PROSSER - A recent donation to Prosser Memorial Hospital will make it possible for the facility to purchase 11 new defibrillators, helping the local hospital standardize the care received by patients experiencing cardiac problems.

The $70,000 donation from the Whitehead Foundation will help the hospital purchase 11 new Zoll defibrillators. The purchase includes five Zoll biphasic defibrillator monitors and six Zoll automated external defibrillators (AED). The addition of these new monitors will ensure that state-of-the-art defibrillators are accessible to staff in the main patient care areas of the hospital, including surgical services, medical surgical services and emergency services.

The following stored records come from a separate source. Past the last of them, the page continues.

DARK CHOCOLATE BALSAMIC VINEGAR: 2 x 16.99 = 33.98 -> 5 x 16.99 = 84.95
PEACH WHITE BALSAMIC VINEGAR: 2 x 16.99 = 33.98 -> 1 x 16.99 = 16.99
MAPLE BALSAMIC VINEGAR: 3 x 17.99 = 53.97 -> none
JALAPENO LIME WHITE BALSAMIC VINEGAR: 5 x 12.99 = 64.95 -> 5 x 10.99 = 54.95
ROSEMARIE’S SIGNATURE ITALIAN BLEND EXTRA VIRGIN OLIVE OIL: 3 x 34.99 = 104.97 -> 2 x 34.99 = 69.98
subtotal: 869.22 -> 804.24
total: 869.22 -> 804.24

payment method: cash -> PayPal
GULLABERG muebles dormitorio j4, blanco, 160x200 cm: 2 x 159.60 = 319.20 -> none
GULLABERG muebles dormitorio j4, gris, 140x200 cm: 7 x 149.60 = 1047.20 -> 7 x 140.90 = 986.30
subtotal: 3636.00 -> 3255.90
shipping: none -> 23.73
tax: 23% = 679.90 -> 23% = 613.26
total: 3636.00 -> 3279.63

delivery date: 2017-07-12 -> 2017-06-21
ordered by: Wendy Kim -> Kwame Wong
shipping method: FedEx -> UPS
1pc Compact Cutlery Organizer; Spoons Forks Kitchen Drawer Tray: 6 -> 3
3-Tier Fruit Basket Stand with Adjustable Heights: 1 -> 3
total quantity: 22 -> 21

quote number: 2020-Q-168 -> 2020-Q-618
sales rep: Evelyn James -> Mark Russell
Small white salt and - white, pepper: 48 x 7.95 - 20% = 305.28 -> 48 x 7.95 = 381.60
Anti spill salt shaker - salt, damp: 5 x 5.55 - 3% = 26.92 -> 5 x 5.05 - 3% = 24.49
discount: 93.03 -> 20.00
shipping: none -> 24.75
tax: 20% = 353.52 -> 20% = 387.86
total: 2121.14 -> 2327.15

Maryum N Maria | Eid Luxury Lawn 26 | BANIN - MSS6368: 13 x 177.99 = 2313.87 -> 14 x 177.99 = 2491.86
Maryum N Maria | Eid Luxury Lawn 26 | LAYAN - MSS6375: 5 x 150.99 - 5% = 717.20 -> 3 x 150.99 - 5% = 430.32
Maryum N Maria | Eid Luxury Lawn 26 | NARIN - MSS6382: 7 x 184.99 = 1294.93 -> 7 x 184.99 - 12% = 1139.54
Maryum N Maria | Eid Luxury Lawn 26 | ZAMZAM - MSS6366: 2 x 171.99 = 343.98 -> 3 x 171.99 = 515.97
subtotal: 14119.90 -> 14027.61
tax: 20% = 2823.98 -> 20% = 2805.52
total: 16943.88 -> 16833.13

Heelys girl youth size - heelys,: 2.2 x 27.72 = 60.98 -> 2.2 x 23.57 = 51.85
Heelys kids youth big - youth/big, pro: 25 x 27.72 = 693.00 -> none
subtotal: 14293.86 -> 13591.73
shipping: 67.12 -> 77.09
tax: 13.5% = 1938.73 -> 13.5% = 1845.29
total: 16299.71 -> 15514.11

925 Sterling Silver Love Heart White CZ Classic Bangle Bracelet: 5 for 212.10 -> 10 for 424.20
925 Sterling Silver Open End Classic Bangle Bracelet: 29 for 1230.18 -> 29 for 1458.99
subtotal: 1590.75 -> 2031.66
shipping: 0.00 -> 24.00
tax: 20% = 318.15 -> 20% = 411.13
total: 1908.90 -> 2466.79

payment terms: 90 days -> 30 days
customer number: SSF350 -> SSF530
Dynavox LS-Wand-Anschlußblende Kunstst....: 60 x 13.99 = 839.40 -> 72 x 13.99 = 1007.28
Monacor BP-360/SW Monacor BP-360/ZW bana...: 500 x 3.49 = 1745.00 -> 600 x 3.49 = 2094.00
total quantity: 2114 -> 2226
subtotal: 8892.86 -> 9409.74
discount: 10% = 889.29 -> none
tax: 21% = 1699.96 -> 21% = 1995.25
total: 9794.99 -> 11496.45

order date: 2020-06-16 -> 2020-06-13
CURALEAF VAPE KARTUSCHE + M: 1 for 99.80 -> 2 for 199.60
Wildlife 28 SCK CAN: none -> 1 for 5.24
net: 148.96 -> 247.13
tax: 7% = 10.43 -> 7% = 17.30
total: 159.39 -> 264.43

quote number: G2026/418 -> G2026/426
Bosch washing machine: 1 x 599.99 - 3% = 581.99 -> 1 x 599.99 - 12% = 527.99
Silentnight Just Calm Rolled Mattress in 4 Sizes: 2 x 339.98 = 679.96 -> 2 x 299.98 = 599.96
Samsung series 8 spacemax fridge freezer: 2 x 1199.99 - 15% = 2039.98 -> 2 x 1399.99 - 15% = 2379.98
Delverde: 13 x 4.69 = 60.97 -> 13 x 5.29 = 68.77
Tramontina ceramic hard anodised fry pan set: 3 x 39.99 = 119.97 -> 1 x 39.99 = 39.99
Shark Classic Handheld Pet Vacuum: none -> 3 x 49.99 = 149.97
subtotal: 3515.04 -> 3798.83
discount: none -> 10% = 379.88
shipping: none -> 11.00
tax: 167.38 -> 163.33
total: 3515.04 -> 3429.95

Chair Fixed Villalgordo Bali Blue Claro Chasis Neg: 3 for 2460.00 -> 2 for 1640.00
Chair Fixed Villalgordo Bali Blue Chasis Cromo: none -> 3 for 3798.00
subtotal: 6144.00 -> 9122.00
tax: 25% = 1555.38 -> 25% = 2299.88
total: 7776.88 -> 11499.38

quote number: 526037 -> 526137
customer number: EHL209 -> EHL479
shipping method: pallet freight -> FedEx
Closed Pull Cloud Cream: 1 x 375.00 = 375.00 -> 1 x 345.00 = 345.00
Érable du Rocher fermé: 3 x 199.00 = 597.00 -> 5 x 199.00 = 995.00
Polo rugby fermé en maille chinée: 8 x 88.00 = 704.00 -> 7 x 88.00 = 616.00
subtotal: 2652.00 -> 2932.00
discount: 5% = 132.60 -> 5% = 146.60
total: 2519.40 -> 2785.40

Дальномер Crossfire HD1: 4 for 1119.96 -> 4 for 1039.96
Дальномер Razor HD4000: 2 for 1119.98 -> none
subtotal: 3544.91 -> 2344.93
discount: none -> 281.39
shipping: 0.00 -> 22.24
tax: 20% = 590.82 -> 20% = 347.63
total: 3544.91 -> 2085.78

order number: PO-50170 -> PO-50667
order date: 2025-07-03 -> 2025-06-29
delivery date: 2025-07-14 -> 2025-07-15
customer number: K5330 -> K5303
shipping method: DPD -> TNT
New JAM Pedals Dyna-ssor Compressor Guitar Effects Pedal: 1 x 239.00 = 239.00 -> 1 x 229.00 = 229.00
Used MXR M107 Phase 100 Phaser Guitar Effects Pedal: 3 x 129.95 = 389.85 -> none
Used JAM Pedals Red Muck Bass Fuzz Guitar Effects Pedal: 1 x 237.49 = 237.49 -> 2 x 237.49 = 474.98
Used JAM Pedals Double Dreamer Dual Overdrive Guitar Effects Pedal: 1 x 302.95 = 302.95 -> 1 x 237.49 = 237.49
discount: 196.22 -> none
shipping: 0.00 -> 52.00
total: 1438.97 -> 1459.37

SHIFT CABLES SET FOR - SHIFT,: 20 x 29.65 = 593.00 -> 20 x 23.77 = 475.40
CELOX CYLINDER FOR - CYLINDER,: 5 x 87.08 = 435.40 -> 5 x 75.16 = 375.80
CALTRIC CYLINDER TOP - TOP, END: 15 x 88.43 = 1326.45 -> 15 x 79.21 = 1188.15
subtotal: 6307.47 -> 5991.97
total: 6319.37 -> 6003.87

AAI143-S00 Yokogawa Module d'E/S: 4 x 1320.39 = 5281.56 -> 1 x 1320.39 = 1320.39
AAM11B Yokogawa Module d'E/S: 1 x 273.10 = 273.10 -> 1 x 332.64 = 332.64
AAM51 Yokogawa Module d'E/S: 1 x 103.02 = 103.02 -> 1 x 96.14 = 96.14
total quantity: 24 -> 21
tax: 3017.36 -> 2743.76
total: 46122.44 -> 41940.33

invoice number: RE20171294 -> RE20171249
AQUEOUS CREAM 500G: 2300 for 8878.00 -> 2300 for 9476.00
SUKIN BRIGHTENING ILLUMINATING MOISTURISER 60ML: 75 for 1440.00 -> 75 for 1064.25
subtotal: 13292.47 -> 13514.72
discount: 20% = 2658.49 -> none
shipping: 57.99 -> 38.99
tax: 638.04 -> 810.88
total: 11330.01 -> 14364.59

Medical staff will be able to perform defibrillation during a cardiac event using the new biphasic defibrillator monitors. These monitors are capable of monitoring oxygen saturation, blood pressure, heart rhythms and even short term heart pacing. These features will allow the hospital's medical staff to accurately monitor and address a patient's cardiac activity to effectively determine their condition and immediate medical needs. The monitors will be located on site within the medical/surgery and emergency departments, as well as the surgery center. Two monitors will also be used onboard ambulances for use on medical emergency calls.

The six AED units will be used by anyone trained in basic CPR. An AED is a portable device that analyzes the heart's rhythm and, if necessary, allows a rescuer to deliver an electric shock to a victim of sudden cardiac arrest. This shock, called defibrillation, may halt the rapid and chaotic heart activity of sudden cardiac arrest and help the heart to re-establish an effective rhythm of its own. The units are valuable in situations where a nurse or doctor is not readily available. The new AED units will be located throughout the hospital's facilities in cardiopulmonary, out-patient therapy, home health, surgery center, transitional and long term care, and the Whitehead Business Center. All hospital staff are trained in CPR and the use of these AED units.